■ WHAT THE EXERCISE ASKS ■
What lines below hold the string "none"? Copy them all.
══ SOURCE MATERIAL ══
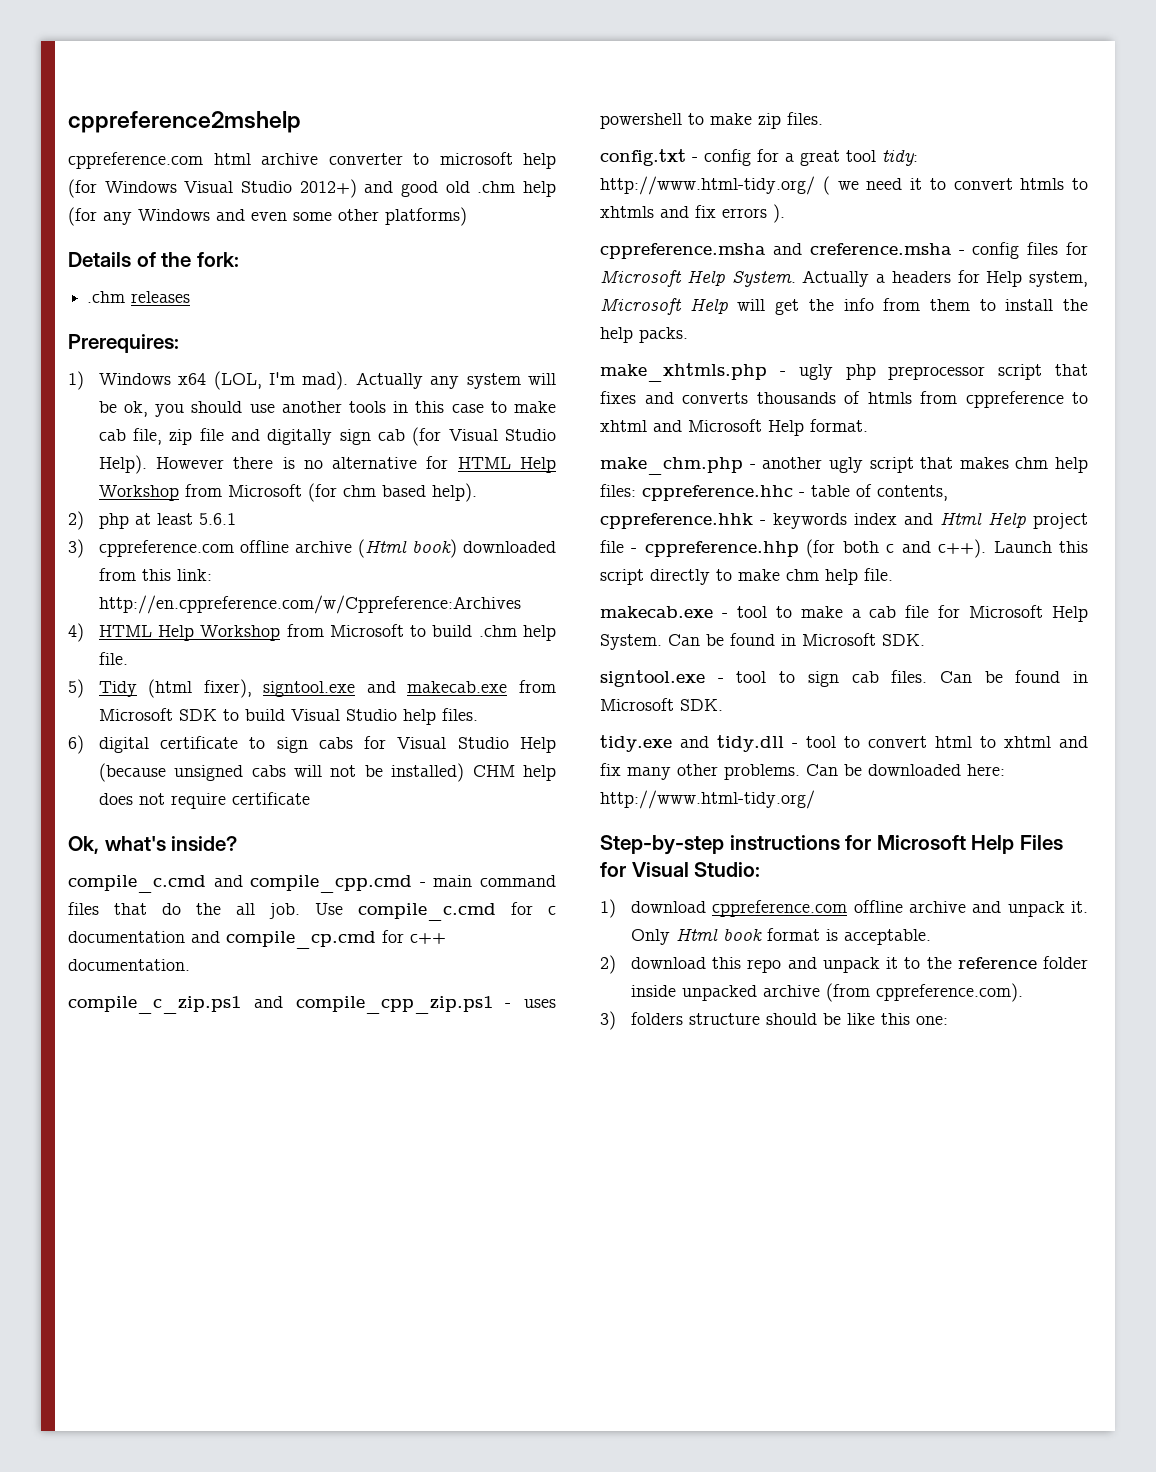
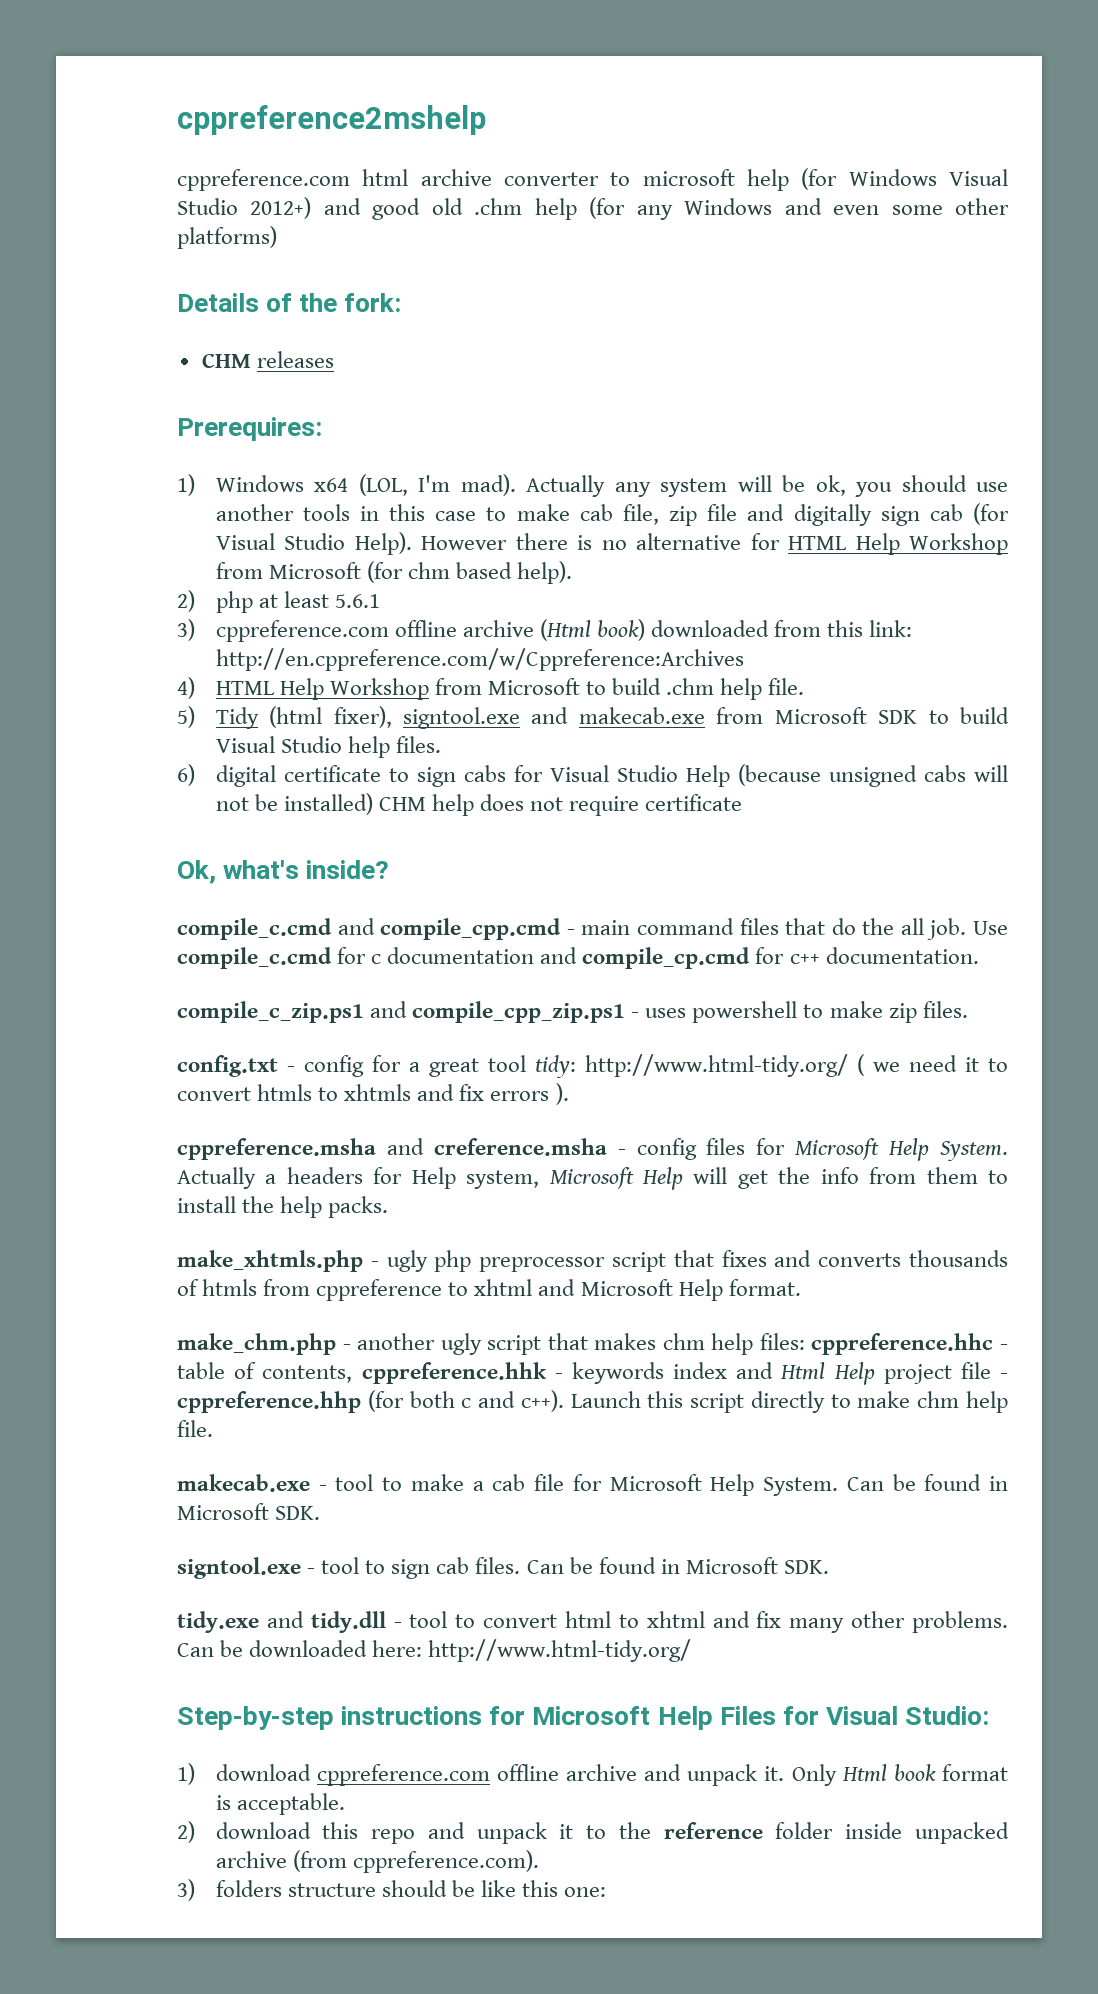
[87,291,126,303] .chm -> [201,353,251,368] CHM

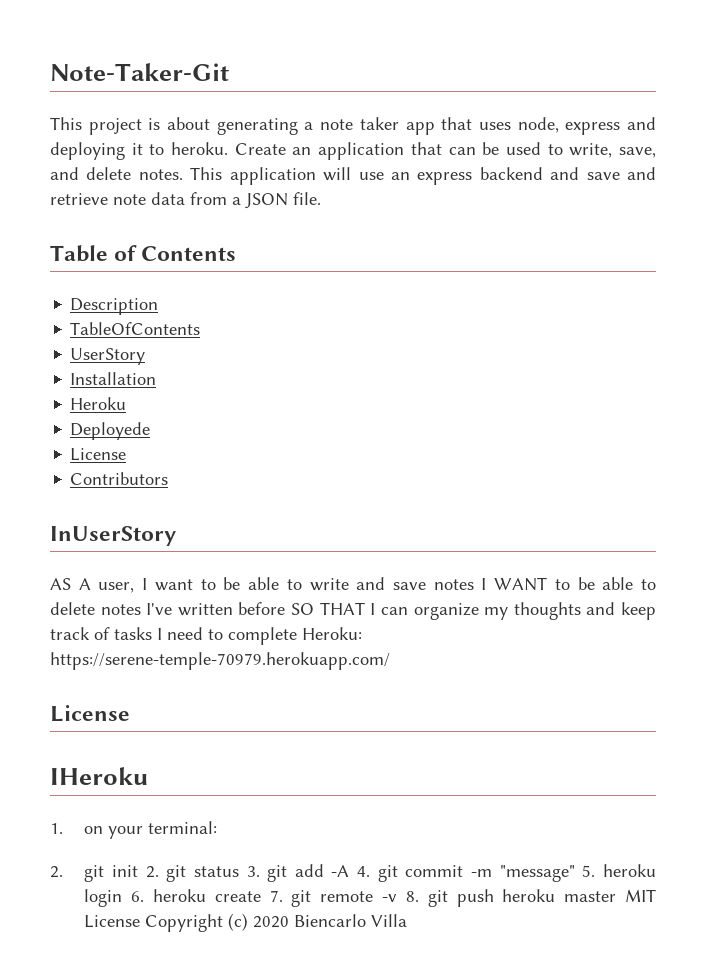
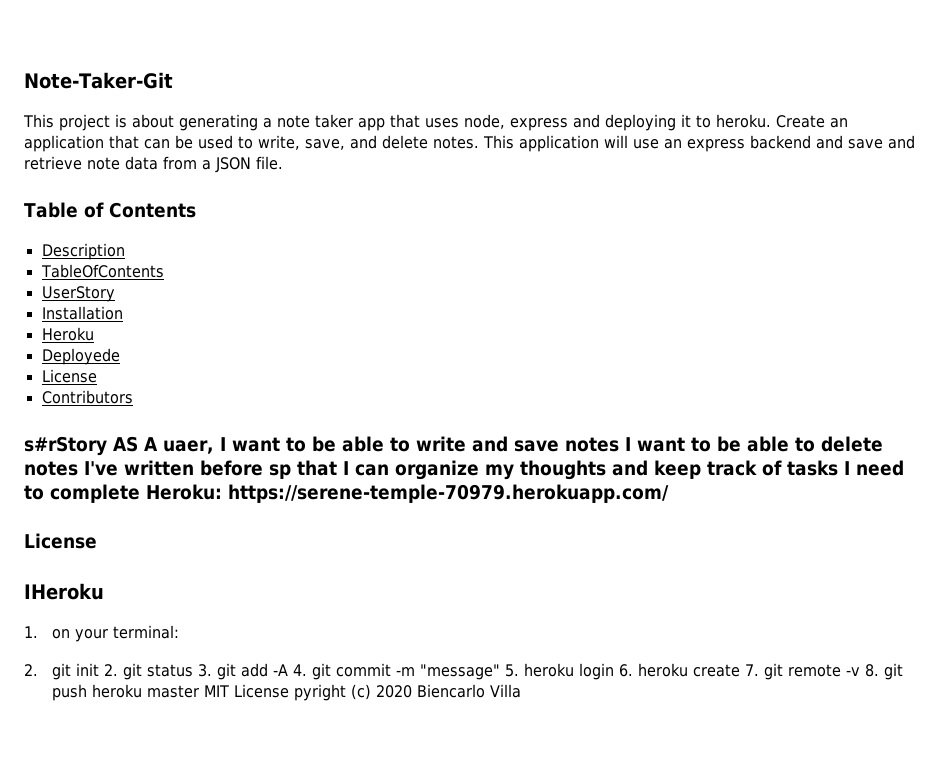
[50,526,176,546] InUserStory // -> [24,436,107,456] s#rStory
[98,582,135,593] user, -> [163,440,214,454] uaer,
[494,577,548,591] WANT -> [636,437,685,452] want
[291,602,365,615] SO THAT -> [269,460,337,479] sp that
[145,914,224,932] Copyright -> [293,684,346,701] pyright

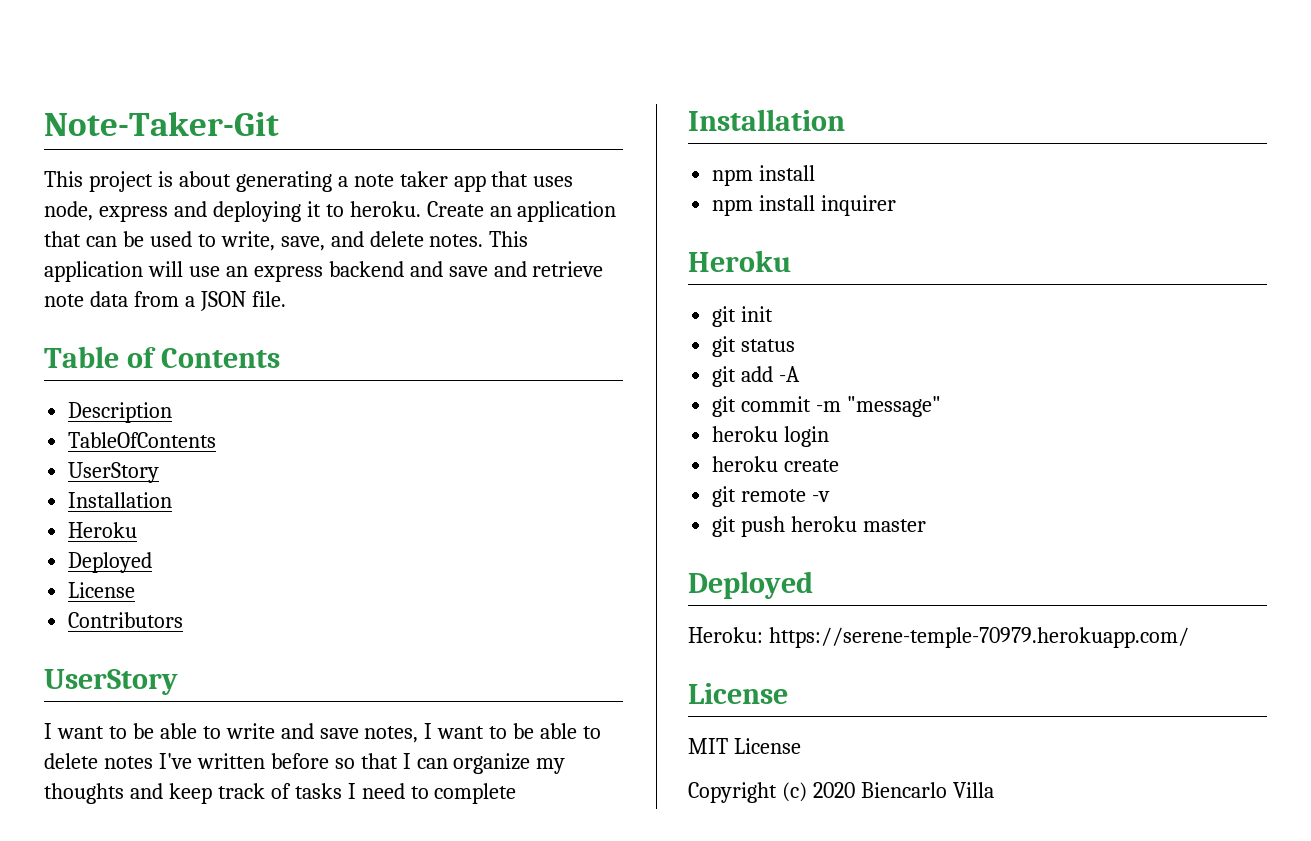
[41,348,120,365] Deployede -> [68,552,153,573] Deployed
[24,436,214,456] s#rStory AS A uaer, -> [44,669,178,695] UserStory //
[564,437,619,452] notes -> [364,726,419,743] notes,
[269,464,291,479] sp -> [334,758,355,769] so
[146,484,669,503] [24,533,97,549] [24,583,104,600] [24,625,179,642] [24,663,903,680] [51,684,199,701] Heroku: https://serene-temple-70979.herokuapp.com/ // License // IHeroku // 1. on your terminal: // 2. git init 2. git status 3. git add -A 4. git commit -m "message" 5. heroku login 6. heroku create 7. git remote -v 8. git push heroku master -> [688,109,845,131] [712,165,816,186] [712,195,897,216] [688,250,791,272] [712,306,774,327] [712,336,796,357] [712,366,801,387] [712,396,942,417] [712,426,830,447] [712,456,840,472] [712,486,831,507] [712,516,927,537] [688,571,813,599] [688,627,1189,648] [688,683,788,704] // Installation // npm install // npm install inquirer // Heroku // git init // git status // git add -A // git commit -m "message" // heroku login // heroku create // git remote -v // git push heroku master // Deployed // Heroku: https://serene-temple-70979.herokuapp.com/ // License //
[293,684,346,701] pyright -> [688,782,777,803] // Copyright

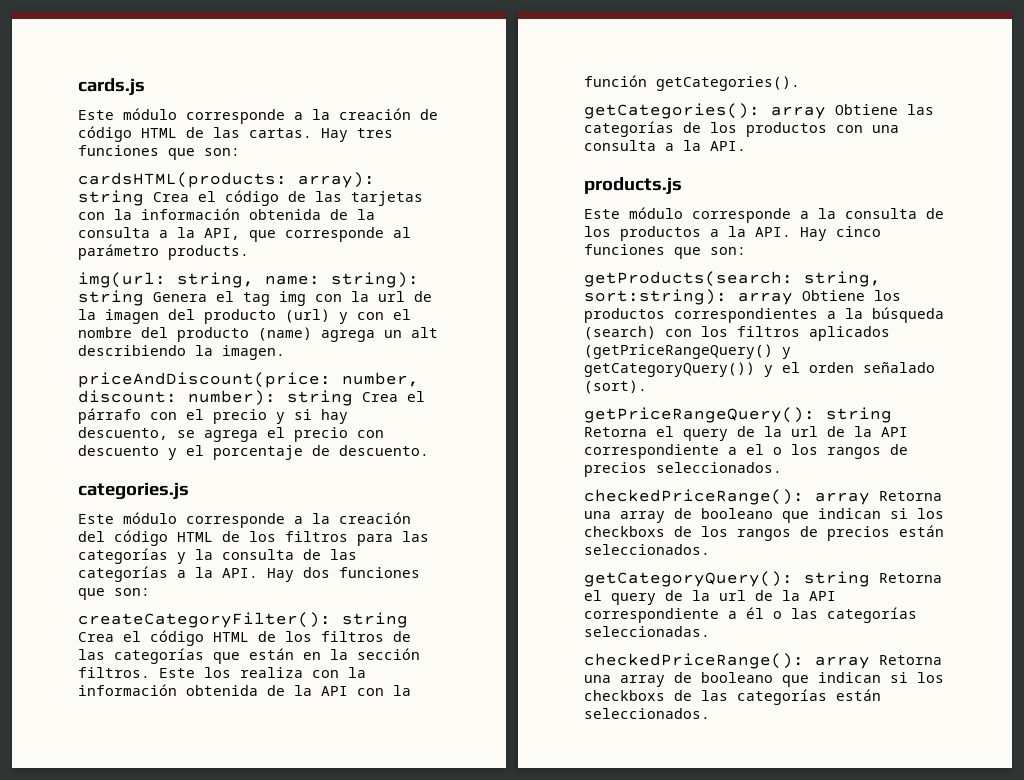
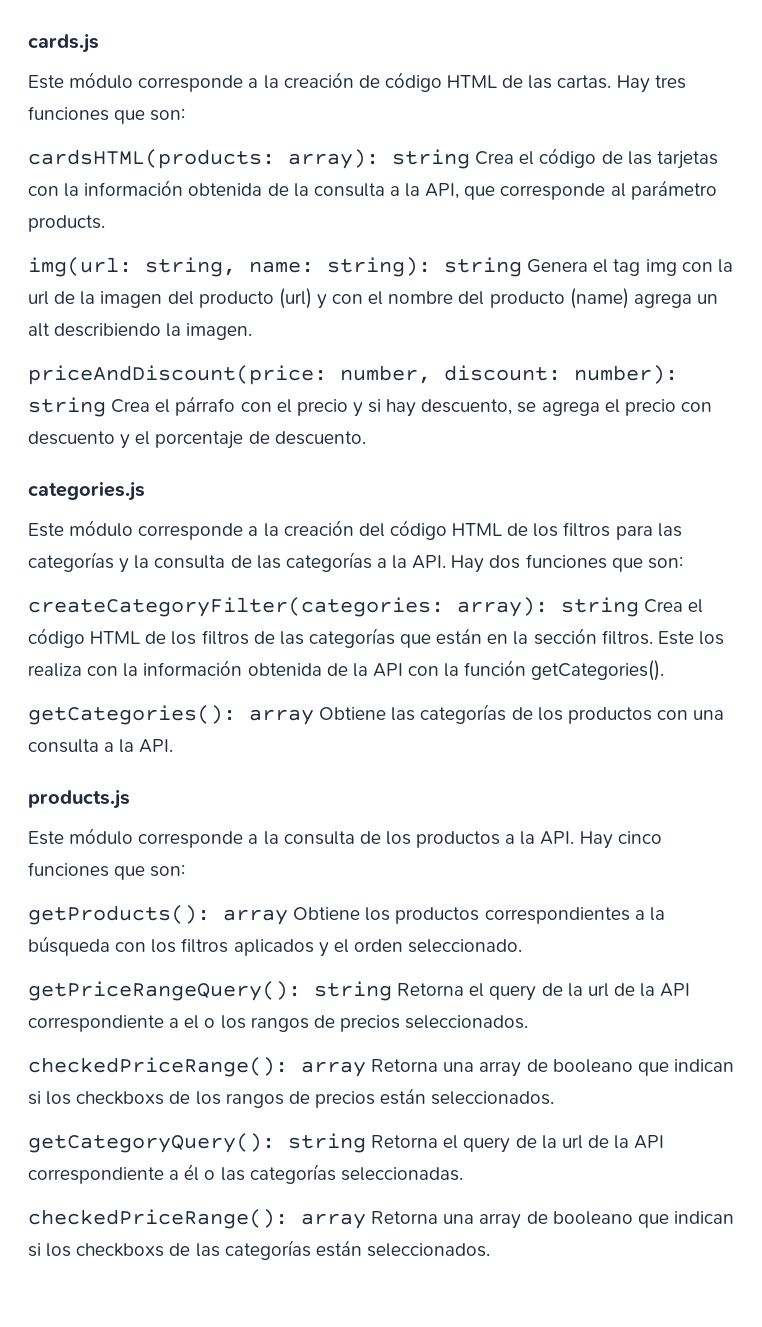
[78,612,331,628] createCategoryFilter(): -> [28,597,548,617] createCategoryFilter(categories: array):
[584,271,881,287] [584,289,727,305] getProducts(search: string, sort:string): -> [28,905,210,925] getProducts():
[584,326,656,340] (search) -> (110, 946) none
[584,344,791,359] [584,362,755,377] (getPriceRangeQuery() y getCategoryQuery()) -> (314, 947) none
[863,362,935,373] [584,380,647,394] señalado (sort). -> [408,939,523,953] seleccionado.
═══
■ RESPONSE BELOW ■
[584,326,656,340] (search) -> (110, 946) none
[584,344,791,359] [584,362,755,377] (getPriceRangeQuery() y getCategoryQuery()) -> (314, 947) none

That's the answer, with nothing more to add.